The original Greek word used to mean “love” is “agape.” There were several levels of love defined in the bible, ranging from romantic love to fondness, but when Christ speaks about how we are meant to love one another, he uses the word “agape.” This word is translated to refer to selfless, altruistic love. This kind of love involves putting another person before one’s self for their benefit. This is the kind of love we all yearn for at our deepest level, but because we leave in a culture that encourages self worship and focus, it is often lost to us.
Going through life without ever knowing “agape” personally is tragic. God intended selfless love to be a gift for everyone to receive, directly from him and between one another. It was meant to get us through heartache and misfortune, as well as be a staple in every day life. The good news is, we are still free to give and receive real, selfless love whenever we make the choice to. God is calling every one of us to open our hearts to him so that we can receive the most perfect love we have ever experienced. When we allow ourselves to feel the reality of God’s love, goodness and grace, we achieve the capacity to love others in the same way.

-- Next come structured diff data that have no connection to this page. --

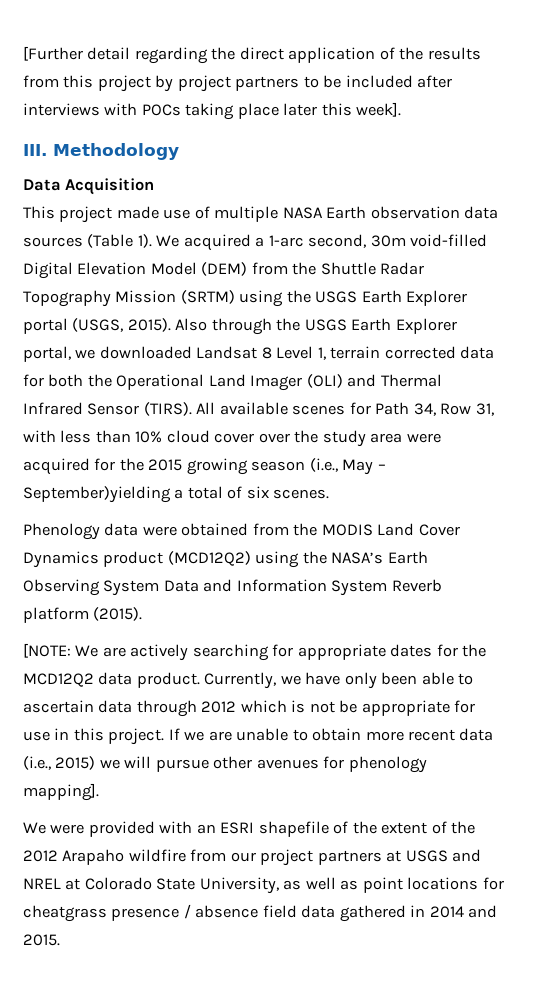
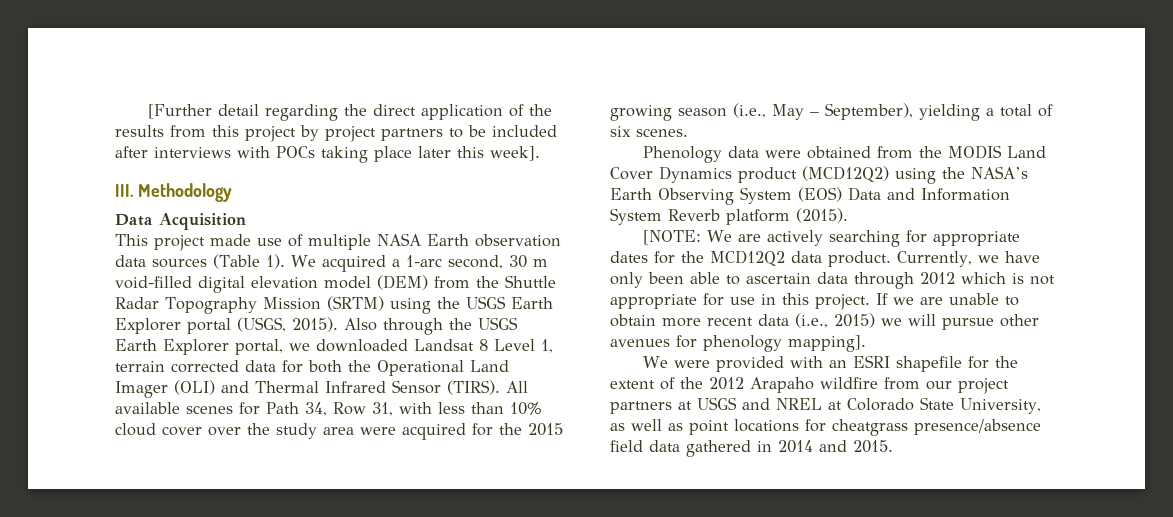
- We acquired a 1-arc second, 30m void-filled Digital Elevation Model (DEM) from the Shuttle Radar Topography Mission (SRTM) using the USGS Earth Explorer portal (USGS, 2015).
+ We acquired a 1-arc second, 30 m void-filled digital elevation model (DEM) from the Shuttle Radar Topography Mission (SRTM) using the USGS Earth Explorer portal (USGS, 2015).
- All available scenes for Path 34, Row 31, with less than 10% cloud cover over the study area were acquired for the 2015 growing season (i.e., May – September)yielding a total of six scenes.
+ All available scenes for Path 34, Row 31, with less than 10% cloud cover over the study area were acquired for the 2015 growing season (i.e., May – September), yielding a total of six scenes.
- Phenology data were obtained from the MODIS Land Cover Dynamics product (MCD12Q2) using the NASA’s Earth Observing System Data and Information System Reverb platform (2015).
+ Phenology data were obtained from the MODIS Land Cover Dynamics product (MCD12Q2) using the NASA’s Earth Observing System (EOS) Data and Information System Reverb platform (2015).
- Currently, we have only been able to ascertain data through 2012 which is not be appropriate for use in this project.
+ Currently, we have only been able to ascertain data through 2012 which is not appropriate for use in this project.
- We were provided with an ESRI shapefile of the extent of the 2012 Arapaho wildfire from our project partners at USGS and NREL at Colorado State University, as well as point locations for cheatgrass presence / absence field data gathered in 2014 and 2015.
+ We were provided with an ESRI shapefile for the extent of the 2012 Arapaho wildfire from our project partners at USGS and NREL at Colorado State University, as well as point locations for cheatgrass presence/absence field data gathered in 2014 and 2015.

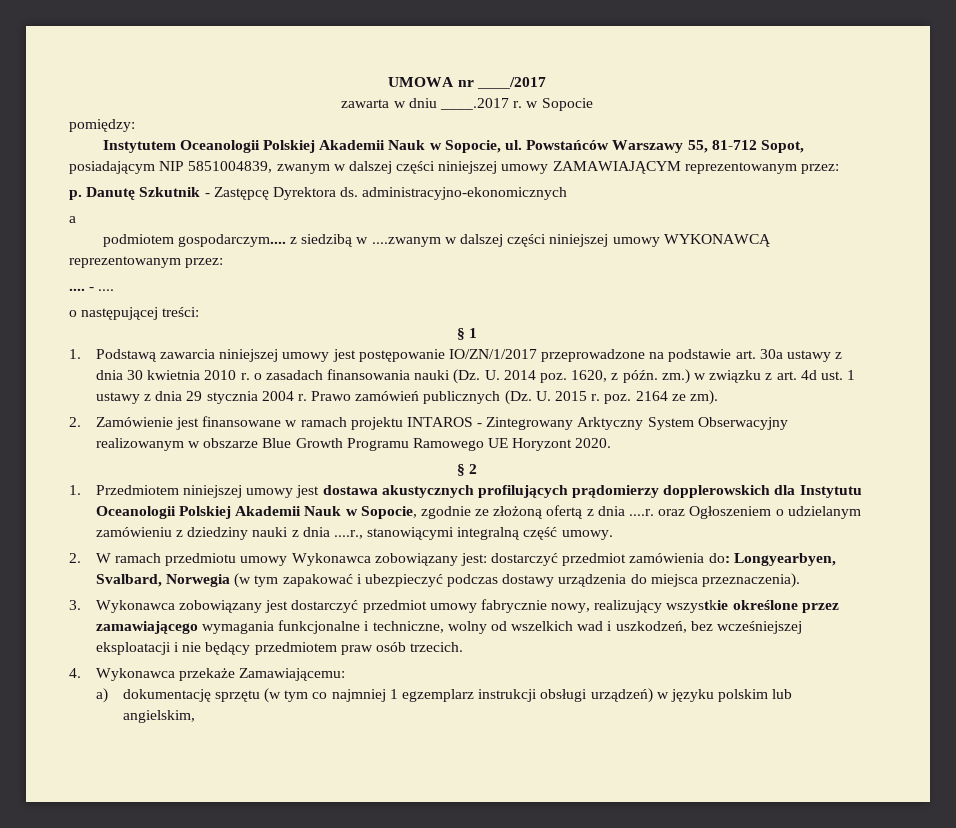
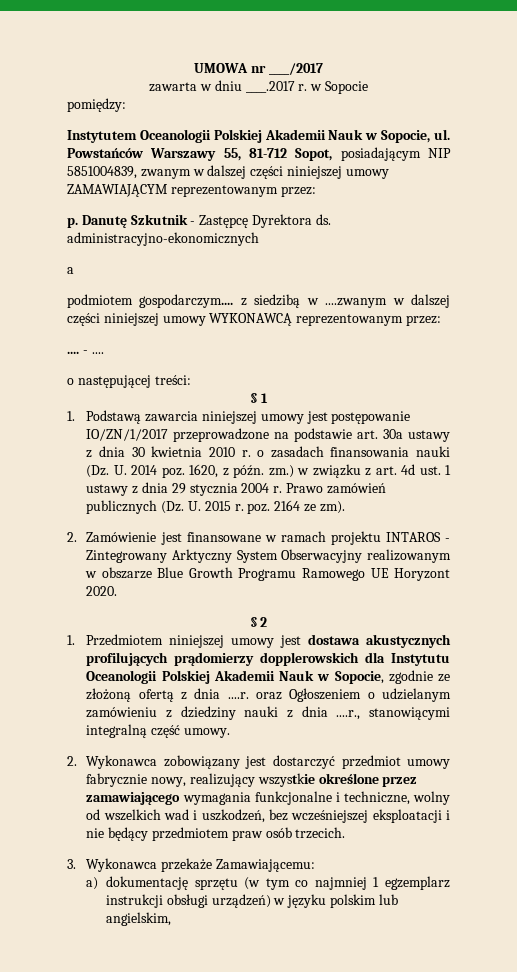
- 2. W ramach przedmiotu umowy Wykonawca zobowiązany jest: dostarczyć przedmiot zamówienia do: Longyearbyen, Svalbard, Norwegia (w tym zapakować i ubezpieczyć podczas dostawy urządzenia do miejsca przeznaczenia).
- 3. Wykonawca zobowiązany jest dostarczyć przedmiot umowy fabrycznie nowy, realizujący wszystkie określone przez zamawiającego wymagania funkcjonalne i techniczne, wolny od wszelkich wad i uszkodzeń, bez wcześniejszej eksploatacji i nie będący przedmiotem praw osób trzecich.
+ 2. Wykonawca zobowiązany jest dostarczyć przedmiot umowy fabrycznie nowy, realizujący wszystkie określone przez zamawiającego wymagania funkcjonalne i techniczne, wolny od wszelkich wad i uszkodzeń, bez wcześniejszej eksploatacji i nie będący przedmiotem praw osób trzecich.
- 4. Wykonawca przekaże Zamawiającemu:
+ 3. Wykonawca przekaże Zamawiającemu:

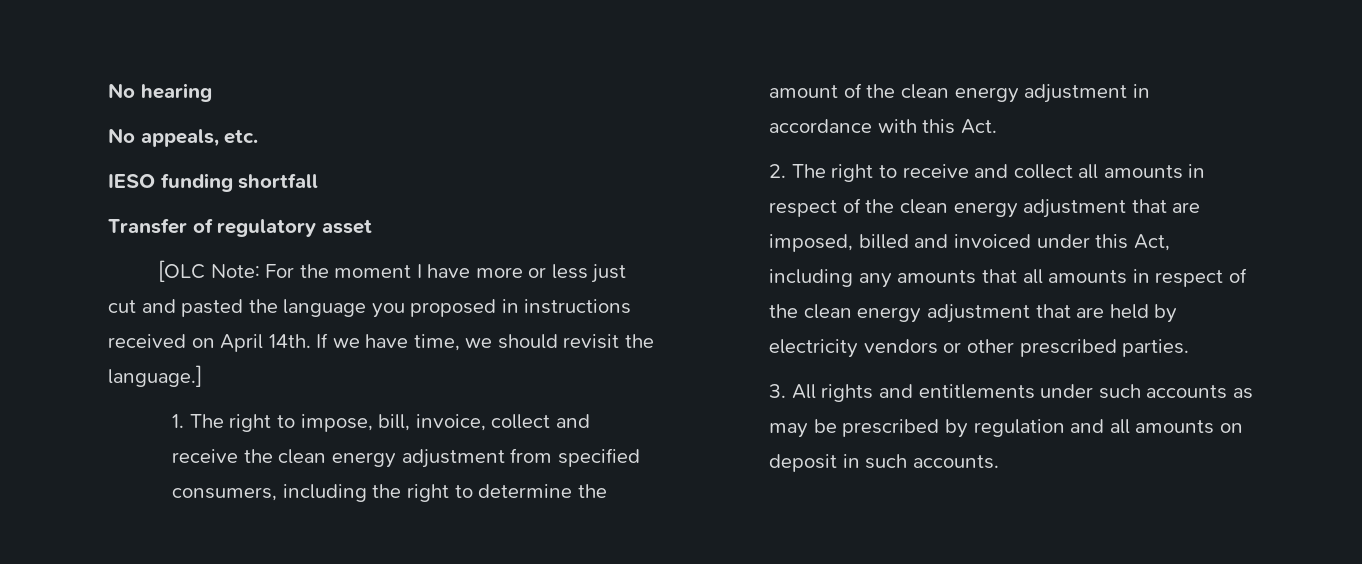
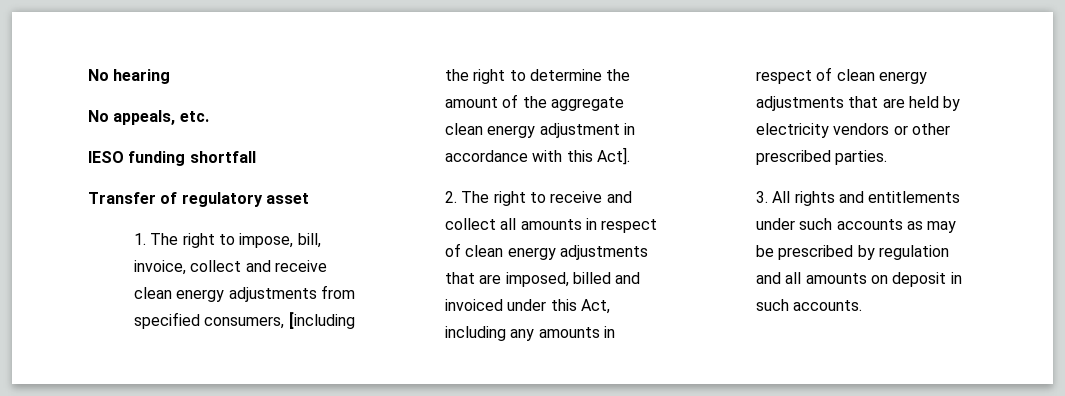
- [OLC Note: For the moment I have more or less just cut and pasted the language you proposed in instructions received on April 14th. If we have time, we should revisit the language.]
- 1. The right to impose, bill, invoice, collect and receive the clean energy adjustment from specified consumers, including the right to determine the amount of the clean energy adjustment in accordance with this Act.
+ 1. The right to impose, bill, invoice, collect and receive clean energy adjustments from specified consumers, [including the right to determine the amount of the aggregate clean energy adjustment in accordance with this Act].
- 2. The right to receive and collect all amounts in respect of the clean energy adjustment that are imposed, billed and invoiced under this Act, including any amounts that all amounts in respect of the clean energy adjustment that are held by electricity vendors or other prescribed parties.
+ 2. The right to receive and collect all amounts in respect of clean energy adjustments that are imposed, billed and invoiced under this Act, including any amounts in respect of clean energy adjustments that are held by electricity vendors or other prescribed parties.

As Christians, we are commanded to be compassionate in the world, yet so many of us find it hard to accept people who are different than we are. There are many Christians who only feel comfortable within Christian culture, and are offended when they encounter the ways of the world. While this logic is common to human behavior in general, it is backwards to God’s sacred commands of how to walk in Christ’s footsteps.
Consider this story about the origins of the title “Christian.” During the first century A.D., after Christ had left his disciples to carry on his work, Christianity spread to the ancient Greek city of Antioch, a major city and trade hub of the time. Up until the time of Christ, it was common practice to essentially throw people in the street if they were mentally or physically ill, lest they affect the rest of their household. Christ was the first one to run to the aid of people who were afflicted with a condition, and his followers brought this philosophy to Antioch. When the Greeks saw Christ’s followers caring for the sick and the hurting, they were so unfamiliar with compassionate behavior that they had to create a term for it, which translates literally into “Christ ones.” This is where the title “Christians” comes from.
Christ showed us that we should be compassionate, not only to fellow Christians, but to a hurting world. God does not request, but commands us to show love to addicts, diseased, mentally ill, homeless, depressed, anxious, disadvantaged and lost persons. We are not to place judgment on those who are different from us, but rather we are to form relationships, give aid and offer kindness and patience.